(Data provided Opens)

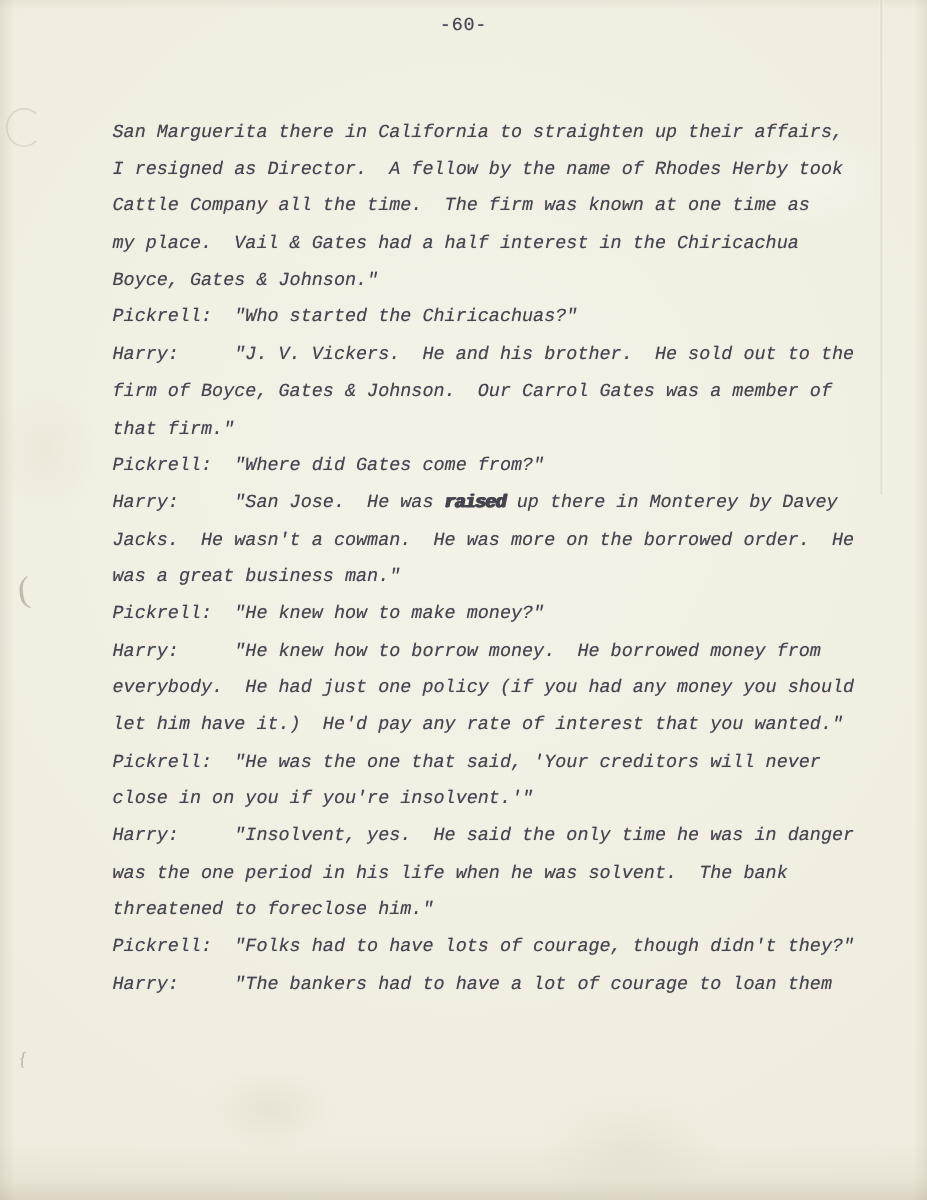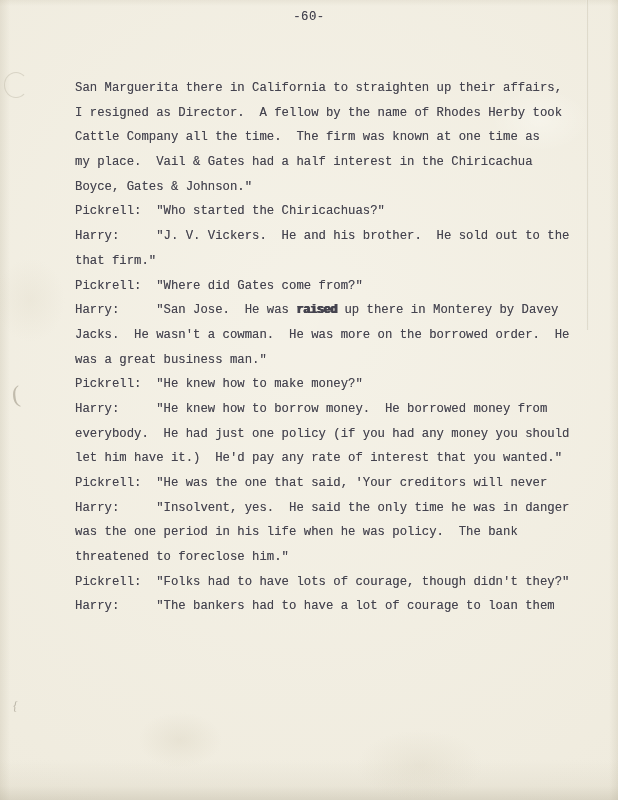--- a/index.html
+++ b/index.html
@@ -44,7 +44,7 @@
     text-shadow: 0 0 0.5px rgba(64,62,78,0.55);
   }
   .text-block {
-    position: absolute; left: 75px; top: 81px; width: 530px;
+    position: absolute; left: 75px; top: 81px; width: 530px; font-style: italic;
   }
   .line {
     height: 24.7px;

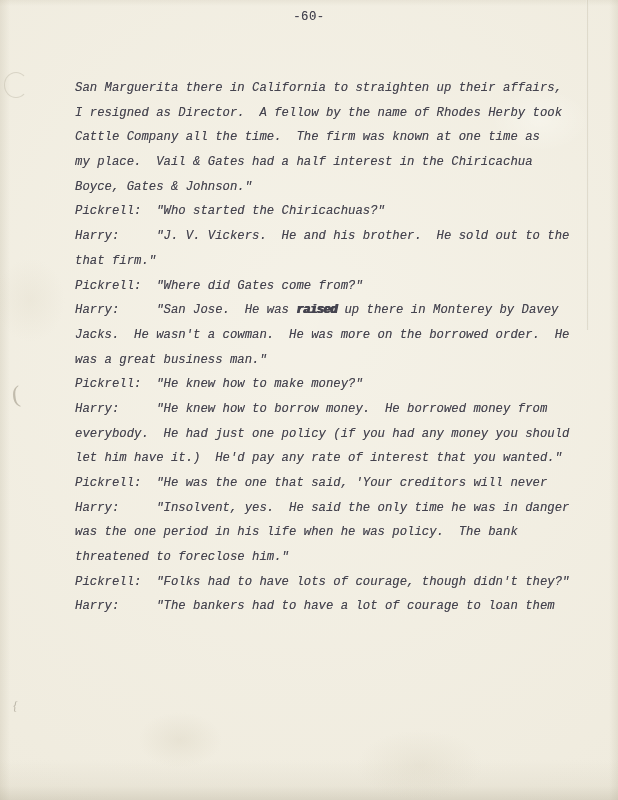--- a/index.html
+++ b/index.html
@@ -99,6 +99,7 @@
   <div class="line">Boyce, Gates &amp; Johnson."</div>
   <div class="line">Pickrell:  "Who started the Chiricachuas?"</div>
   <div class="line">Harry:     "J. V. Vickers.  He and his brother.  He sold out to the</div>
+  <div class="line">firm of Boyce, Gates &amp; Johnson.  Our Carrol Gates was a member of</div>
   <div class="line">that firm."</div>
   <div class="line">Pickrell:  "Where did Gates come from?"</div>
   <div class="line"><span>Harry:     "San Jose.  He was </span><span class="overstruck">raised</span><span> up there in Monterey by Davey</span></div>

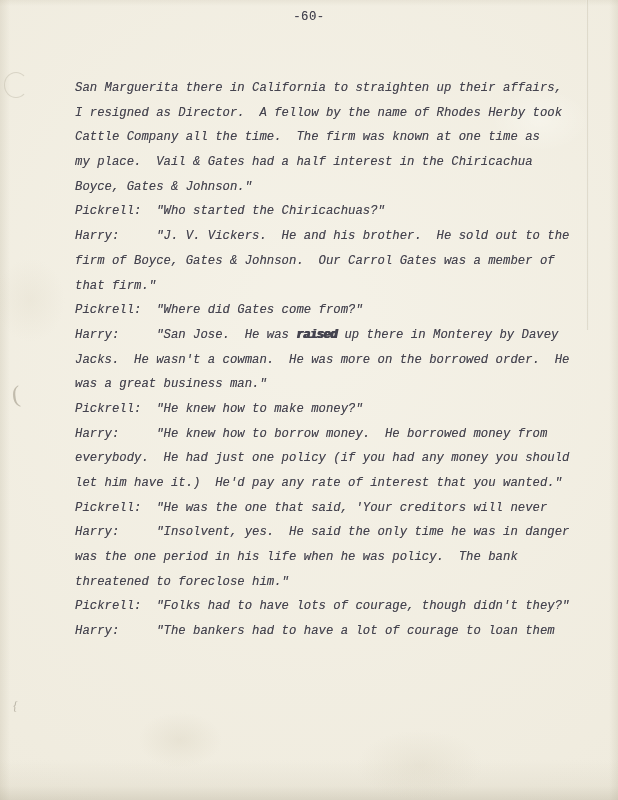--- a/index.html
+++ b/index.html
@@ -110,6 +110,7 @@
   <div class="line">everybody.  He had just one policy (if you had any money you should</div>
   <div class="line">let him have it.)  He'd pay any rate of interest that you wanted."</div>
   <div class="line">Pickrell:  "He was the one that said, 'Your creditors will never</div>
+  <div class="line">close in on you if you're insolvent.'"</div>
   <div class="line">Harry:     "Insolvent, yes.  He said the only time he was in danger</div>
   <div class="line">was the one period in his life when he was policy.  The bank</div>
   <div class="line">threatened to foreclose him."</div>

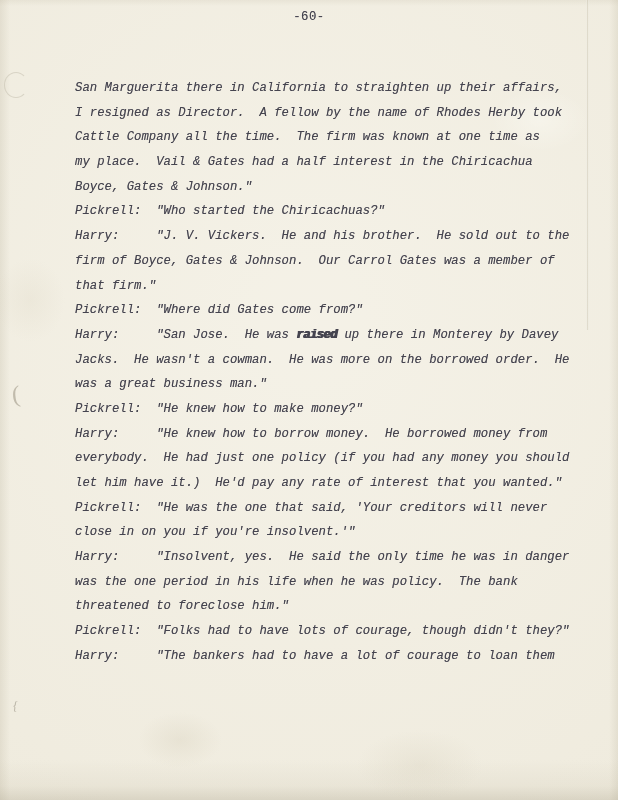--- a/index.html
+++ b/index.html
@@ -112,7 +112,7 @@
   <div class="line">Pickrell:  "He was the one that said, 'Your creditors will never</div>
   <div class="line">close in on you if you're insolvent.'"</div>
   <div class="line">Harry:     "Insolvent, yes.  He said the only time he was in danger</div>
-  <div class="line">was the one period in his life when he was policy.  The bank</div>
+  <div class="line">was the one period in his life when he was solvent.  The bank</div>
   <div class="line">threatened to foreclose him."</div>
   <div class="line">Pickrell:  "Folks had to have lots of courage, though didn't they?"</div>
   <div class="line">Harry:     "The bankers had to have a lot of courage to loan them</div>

(Data provided Closes)

**Task statement:** Output the records above unchanged, minus their pictures.

**Exercise output:**
--- a/index.html
+++ b/index.html
@@ -44,7 +44,7 @@
     text-shadow: 0 0 0.5px rgba(64,62,78,0.55);
   }
   .text-block {
-    position: absolute; left: 75px; top: 81px; width: 530px;
+    position: absolute; left: 75px; top: 81px; width: 530px; font-style: italic;
   }
   .line {
     height: 24.7px;

--- a/index.html
+++ b/index.html
@@ -99,6 +99,7 @@
   <div class="line">Boyce, Gates &amp; Johnson."</div>
   <div class="line">Pickrell:  "Who started the Chiricachuas?"</div>
   <div class="line">Harry:     "J. V. Vickers.  He and his brother.  He sold out to the</div>
+  <div class="line">firm of Boyce, Gates &amp; Johnson.  Our Carrol Gates was a member of</div>
   <div class="line">that firm."</div>
   <div class="line">Pickrell:  "Where did Gates come from?"</div>
   <div class="line"><span>Harry:     "San Jose.  He was </span><span class="overstruck">raised</span><span> up there in Monterey by Davey</span></div>

--- a/index.html
+++ b/index.html
@@ -110,6 +110,7 @@
   <div class="line">everybody.  He had just one policy (if you had any money you should</div>
   <div class="line">let him have it.)  He'd pay any rate of interest that you wanted."</div>
   <div class="line">Pickrell:  "He was the one that said, 'Your creditors will never</div>
+  <div class="line">close in on you if you're insolvent.'"</div>
   <div class="line">Harry:     "Insolvent, yes.  He said the only time he was in danger</div>
   <div class="line">was the one period in his life when he was policy.  The bank</div>
   <div class="line">threatened to foreclose him."</div>

--- a/index.html
+++ b/index.html
@@ -112,7 +112,7 @@
   <div class="line">Pickrell:  "He was the one that said, 'Your creditors will never</div>
   <div class="line">close in on you if you're insolvent.'"</div>
   <div class="line">Harry:     "Insolvent, yes.  He said the only time he was in danger</div>
-  <div class="line">was the one period in his life when he was policy.  The bank</div>
+  <div class="line">was the one period in his life when he was solvent.  The bank</div>
   <div class="line">threatened to foreclose him."</div>
   <div class="line">Pickrell:  "Folks had to have lots of courage, though didn't they?"</div>
   <div class="line">Harry:     "The bankers had to have a lot of courage to loan them</div>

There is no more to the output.